* **The task**: All lines in the records that carry the string "активные" are to be shown.

* **Source material**:
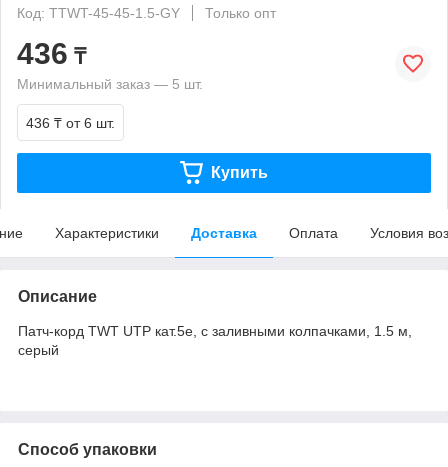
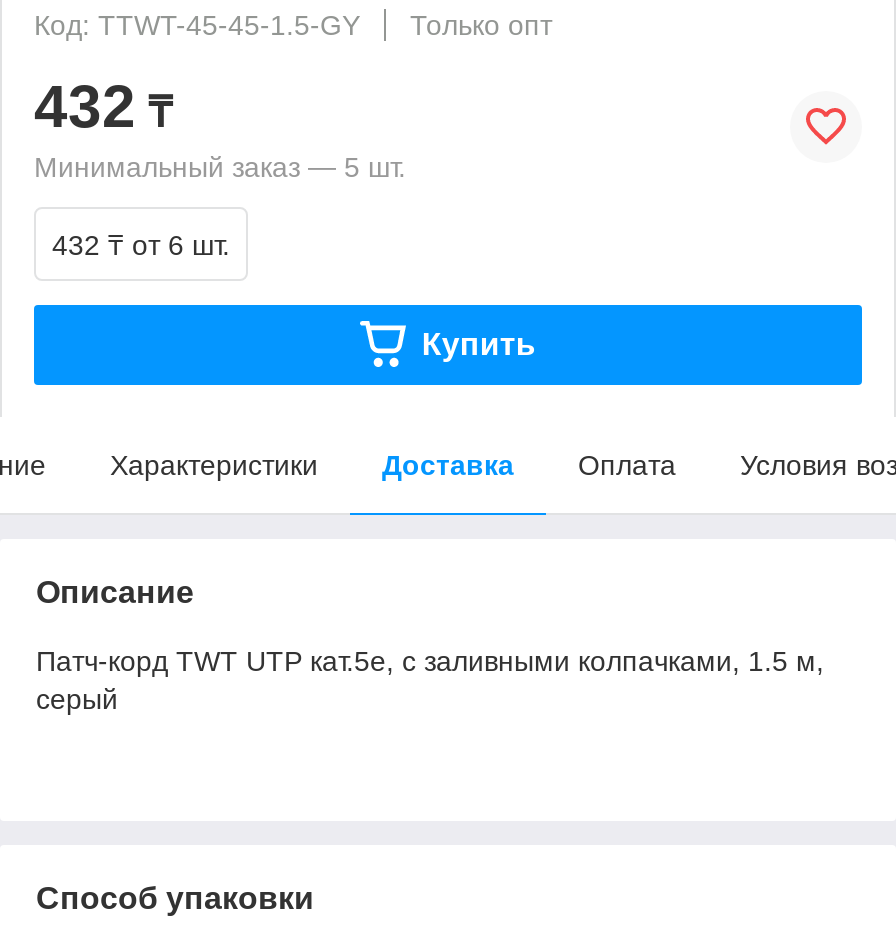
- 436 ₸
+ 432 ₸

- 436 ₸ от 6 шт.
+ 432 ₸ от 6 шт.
---
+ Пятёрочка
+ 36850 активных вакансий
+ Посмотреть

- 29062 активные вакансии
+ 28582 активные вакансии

* **Answer for this exercise**:
- 29062 активные вакансии
+ 28582 активные вакансии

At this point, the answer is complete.